Use Case: Protecting Direct Deposit

  • Changing EE info online is great, but a target for hackers
  • ASU has international students, faculty and staff, just blocking other countries isn’ accessible
  • Before Splunk: whenever an EE was missing a direct deposit check, the investigation would take days, during which time it would sit between HR and Payroll systems. We were hand-protecting only a handful of people’s paychecks.
  • With Splunk, we check geo tag info, do an affiliate lookup, and put it into an unusual changes report which payroll checks.
  • Payroll will not run the payroll job WITHOUT this report now.
  • This is the most valuable data I have in Splunk, by far.
  • Where do you change your direct deposit from? Home and work. We take advantage of the “user’s center of gravity” to make a determination if the request is unusual.
  • False positives? YES. False responses? NO.

Use Case: Phishing as a Teaching Tool

  • We have 100K users. In 2015, we received 1 billion email messages, more than 750 million were spam and phishing.
  • We have students from all across the world, transient by nature, can’t assume traffic from Nigeria, China or Malaysia are hacking attempts. In fact, it’s probably legitimate!
  • Some Indian students were forced by their parents to give them their login credentials, which resulted in some interesting traffic and double-logins from completely different areas! We ended up setting up special limited accounts for these parents.
  • Do NOT store user emails in Splunk, only the headers that transit our system.
  • “This is the best tool we’ve seen in 10 years” – Jay Steed, AVP for UTO Operations, ASU

Leveraging Your Custom Data

  • It’s limited if you’re only reading logs.
  • If you don’t understand context of your data sources, you won’t get as much as you can get out of the product.
  • No schemas! No types!
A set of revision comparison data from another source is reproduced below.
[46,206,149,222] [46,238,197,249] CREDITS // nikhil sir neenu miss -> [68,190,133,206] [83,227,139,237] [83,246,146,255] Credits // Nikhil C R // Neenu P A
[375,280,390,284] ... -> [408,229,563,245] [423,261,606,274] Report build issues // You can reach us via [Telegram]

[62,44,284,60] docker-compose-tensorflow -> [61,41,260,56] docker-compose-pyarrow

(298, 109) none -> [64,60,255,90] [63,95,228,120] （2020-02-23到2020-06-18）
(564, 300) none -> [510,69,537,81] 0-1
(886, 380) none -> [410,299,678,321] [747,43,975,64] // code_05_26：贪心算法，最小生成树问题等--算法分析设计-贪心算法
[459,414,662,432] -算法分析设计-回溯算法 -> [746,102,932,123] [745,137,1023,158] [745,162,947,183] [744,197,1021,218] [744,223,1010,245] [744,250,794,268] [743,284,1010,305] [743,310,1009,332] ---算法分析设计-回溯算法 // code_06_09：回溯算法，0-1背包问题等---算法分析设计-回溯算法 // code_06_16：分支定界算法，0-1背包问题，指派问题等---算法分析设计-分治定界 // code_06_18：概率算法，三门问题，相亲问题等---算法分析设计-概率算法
Eval is your friend.
  • Combine all data types in any way you want, on the fly.
  • “Think of it like a database where time is the primary key”
  • Don’t limit the power of Splunk!
  • Start using the Common Information Model now!
  • Not formatting data limits its value. Pull in secondary/ancillary data that makes sense of data in your logs. Makes the field extractions more valuable.
  • For ASU, the master datasource is the Data Warehouse. Affiliate ID is the unique ID.
  • Isolated Splunk server running Splunk DB Connect (DBXv2) runs SQL queries on several databases, and writes a series of lookup tables (with the Affiliate ID) every 4 hours. Linux ionotify monitors the lookup tables, and on write-close copies data to production systems (sanity checking applies).
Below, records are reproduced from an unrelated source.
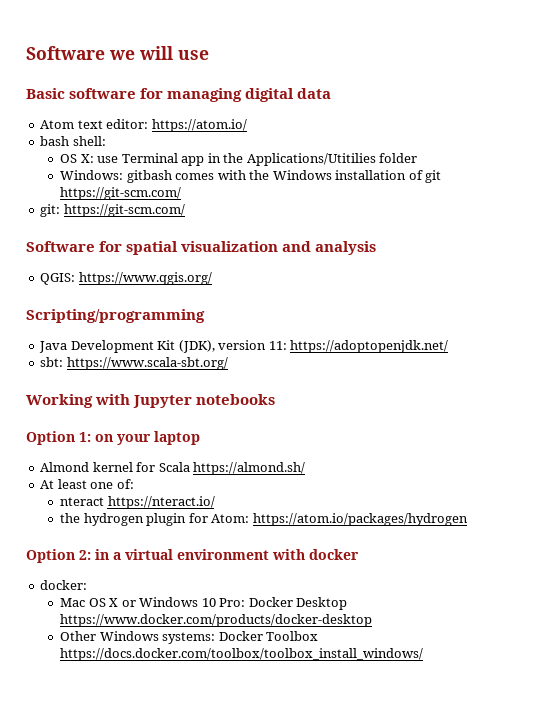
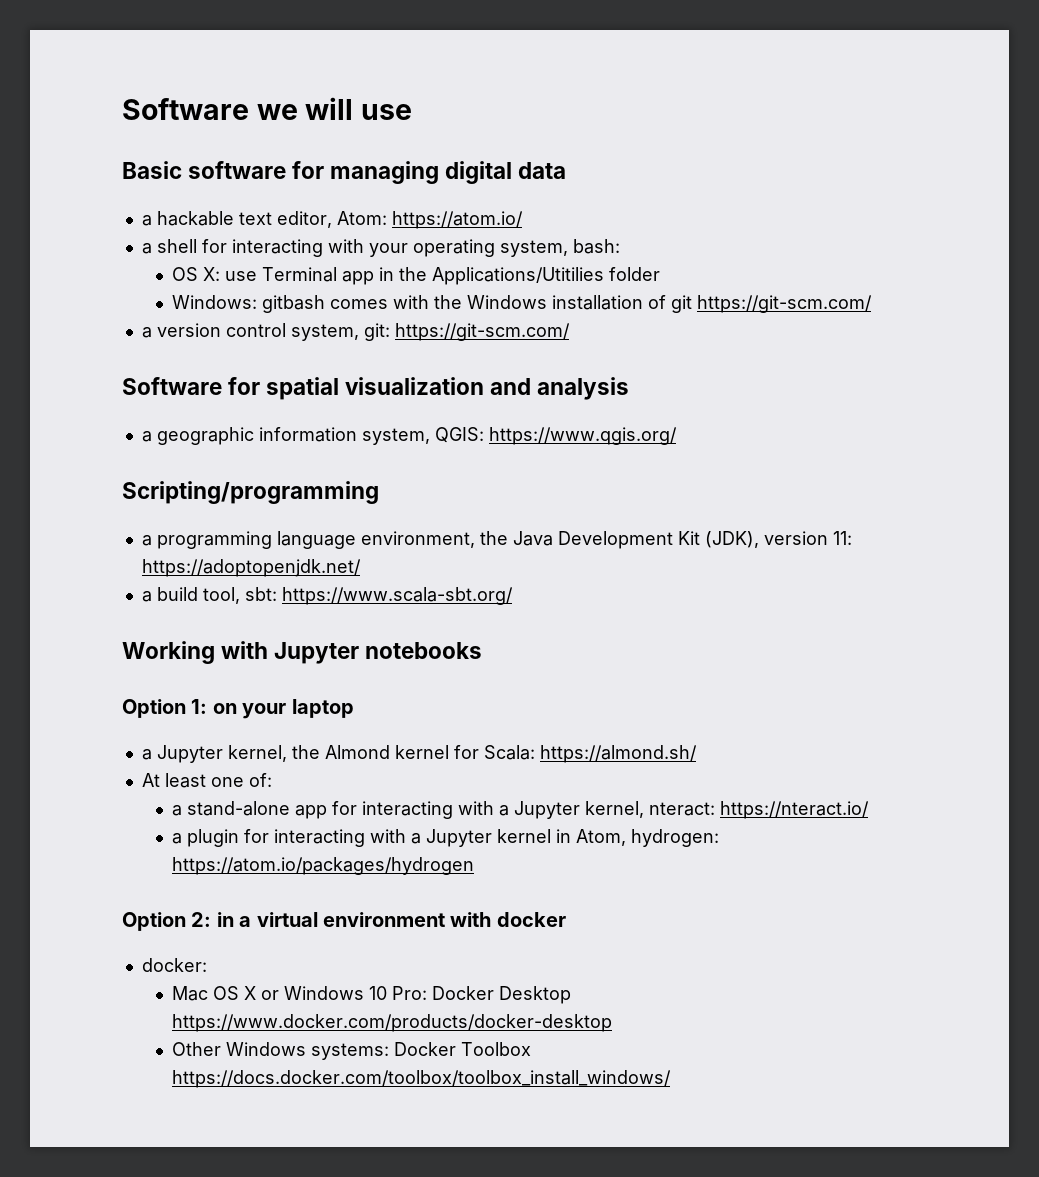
[40,119,247,132] [40,136,106,146] Atom text editor: https://atom.io/ // bash shell: -> [141,211,523,229] [141,239,620,257] a hackable text editor, Atom: https://atom.io/ // a shell for interacting with your operating system, bash:
(181, 193) none -> [141,323,359,341] a version control system,
(377, 248) none -> [141,427,430,445] a geographic information system,
(205, 316) none -> [141,531,508,549] a programming language environment, the
(449, 346) none -> [141,587,240,604] a build tool,
(200, 438) none -> [141,745,320,763] a Jupyter kernel, the
[158,462,190,472] Scala -> [483,745,535,760] Scala:
[59,496,215,509] [59,513,250,526] nteract https://nteract.io/ // the hydrogen plugin for Atom: -> [172,801,870,819] [172,829,720,847] a stand-alone app for interacting with a Jupyter kernel, nteract: https://nteract.io/ // a plugin for interacting with a Jupyter kernel in Atom, hydrogen:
  • Heavily invested in Splunk because it solves many of our outstanding problems.
  • 1st round of data onboarding concentrated on needs of ISO office
  • 2nd round focused on operations needs, with some interesting use cases thrown in as they appear
  • 3rd round is expanding Splunk usage and bringing it to the enterprise
  • Splunk’s savings in man hours, extreme flexibility, use to validate other systems, and goals to replace antiquated systems has very much paid off
  • Get your data into Splunk!
  • Modify it later.
  • Use the people who “get it” as evangelists
  • Don’t get caught up on “use cases.” Once you have the data in Splunk, use cases present themselves repeatedly. Think of it as use case on demand.
Accessibility Technology

Making Mobile Both Accessible and Secure


URL for slides (you’re gonna need it, the slides have thousands of bullets and I couldn’t possibly capture all of it here):

  • Costs to business of incompatible mobile secrity and accessibility?
  • Weak links
  • There are security gaps to be checked for


  • BYOD
  • Examples of inaccessible security
  • Risks of inaccessible secirty
  • Risks of non-secure accessibility
  • Items to consider when implementing a secure accessibility
  • Challenges you’ll encounter

A whole slide of disclaimers:  how IBM is approaching this topic, conclusions are based on anecdotal experiences, etc.

Risks related to inaccessible security:  biggest risk is the human element

Some interesting stats on BYOD::  most enterprises have personal devices accessing corporate resources, 89% of IT departments support them, but 46% are unmanaged.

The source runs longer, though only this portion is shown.